Required action -
Exact copy, no pictures: output each line below as it stands.

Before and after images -
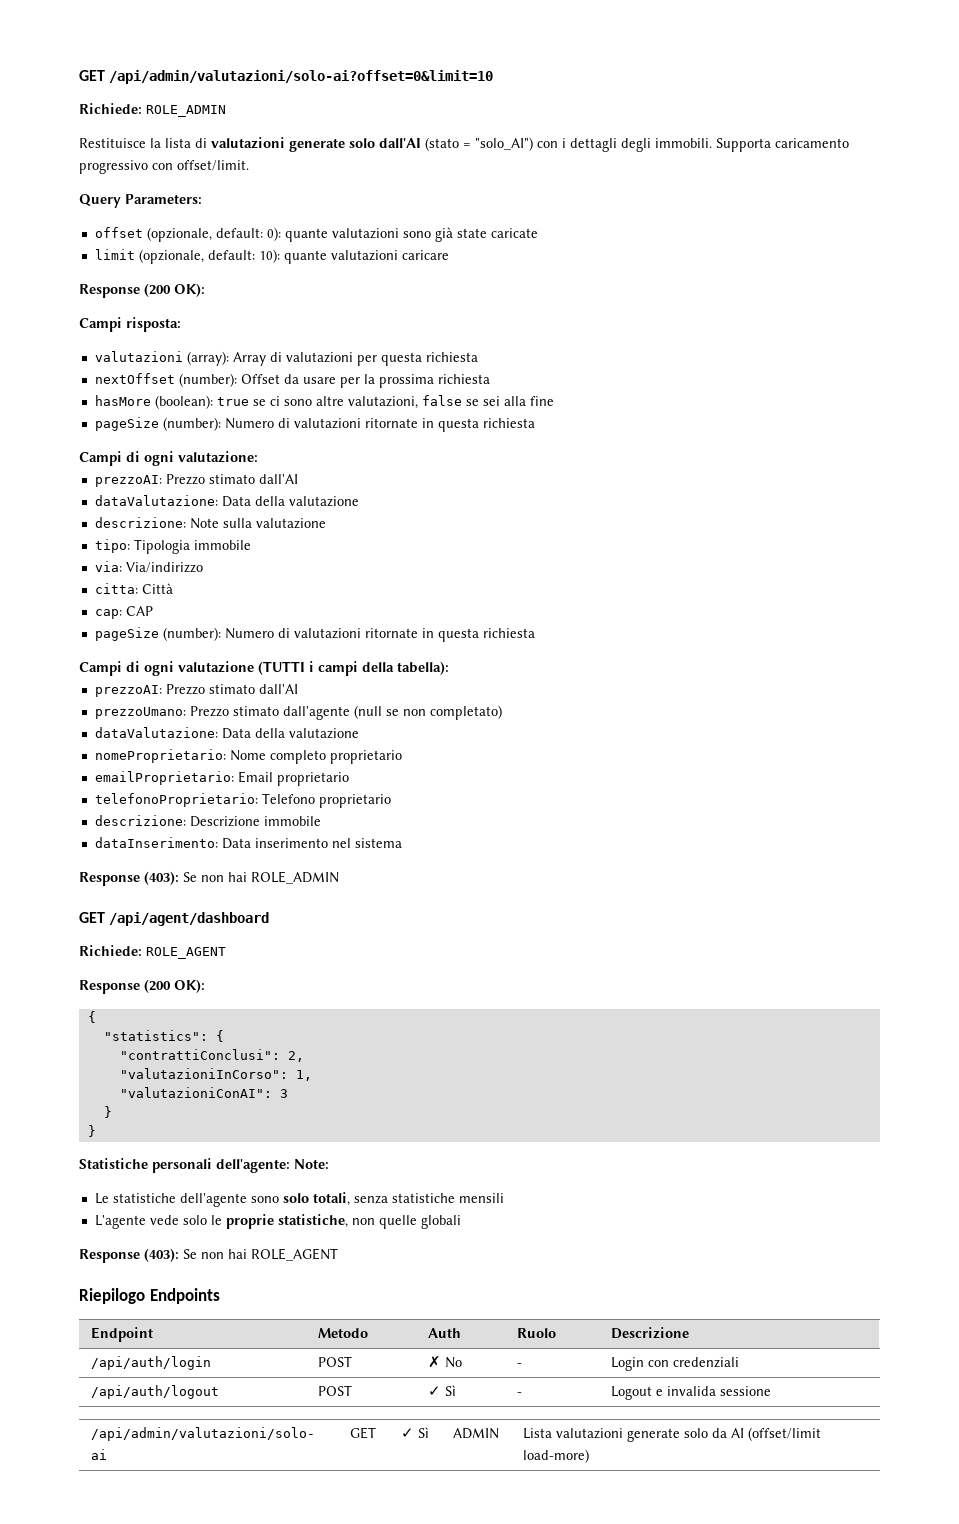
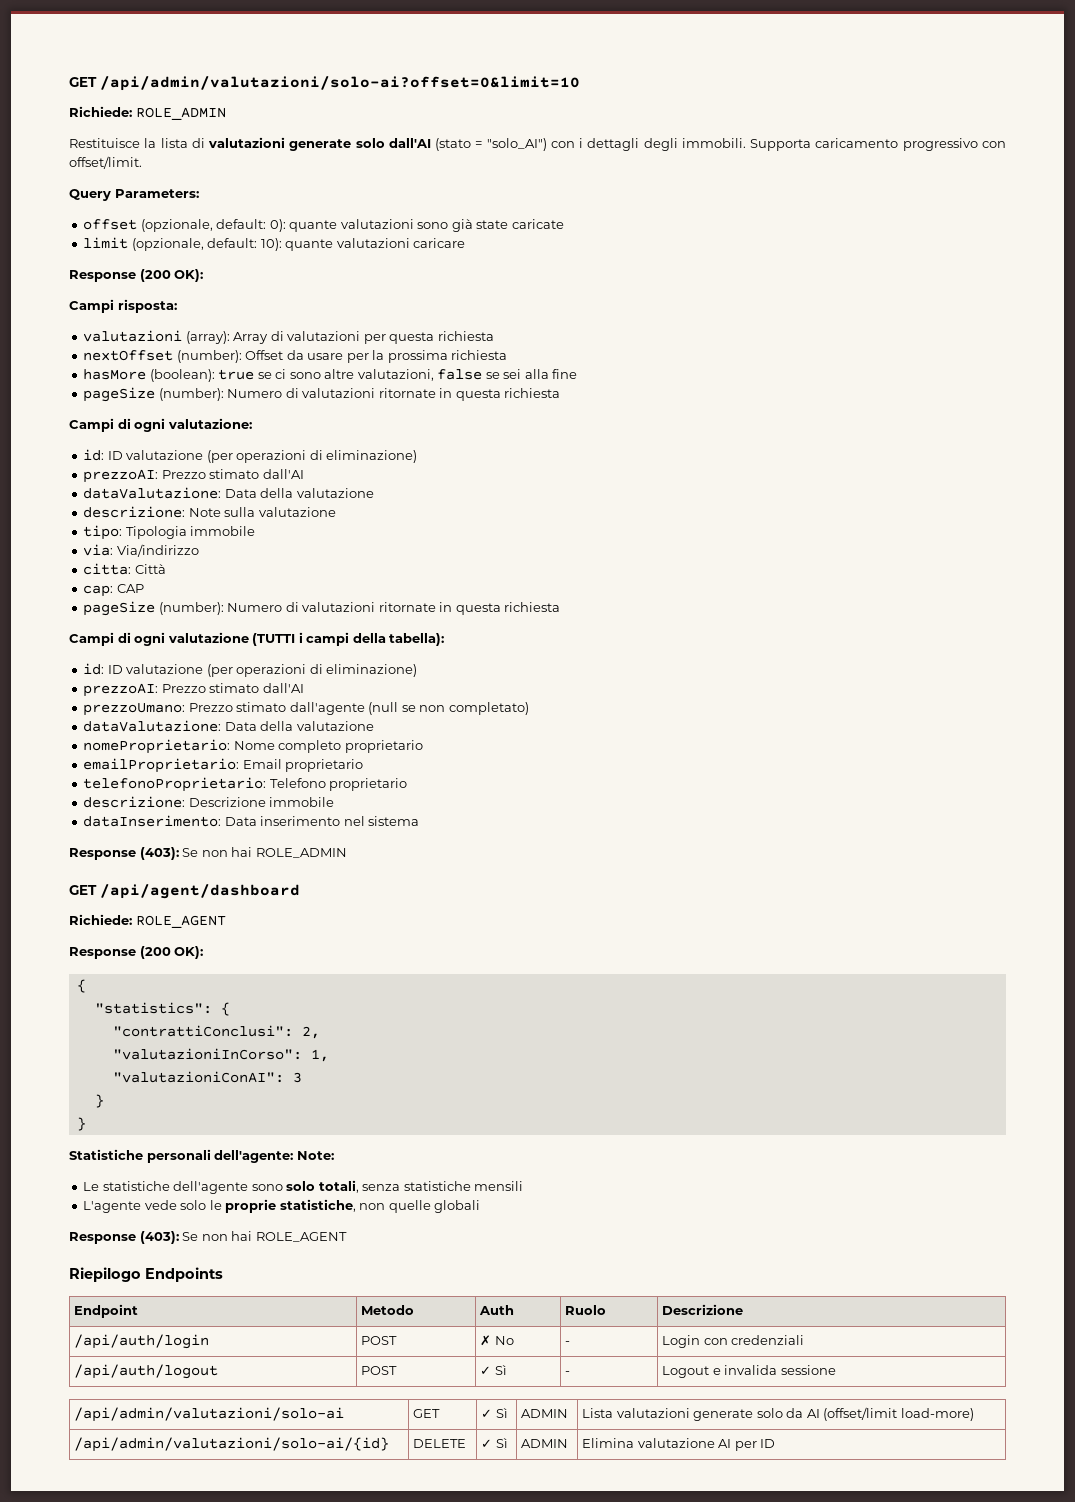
  Campi di ogni valutazione:
+ id: ID valutazione (per operazioni di eliminazione)
  Campi di ogni valutazione (TUTTI i campi della tabella):
+ id: ID valutazione (per operazioni di eliminazione)
+ /api/admin/valutazioni/solo-ai/{id} | DELETE | ✓ Sì | ADMIN | Elimina valutazione AI per ID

Exercise output -
  Campi di ogni valutazione:
+ id: ID valutazione (per operazioni di eliminazione)
  Campi di ogni valutazione (TUTTI i campi della tabella):
+ id: ID valutazione (per operazioni di eliminazione)
+ /api/admin/valutazioni/solo-ai/{id} | DELETE | ✓ Sì | ADMIN | Elimina valutazione AI per ID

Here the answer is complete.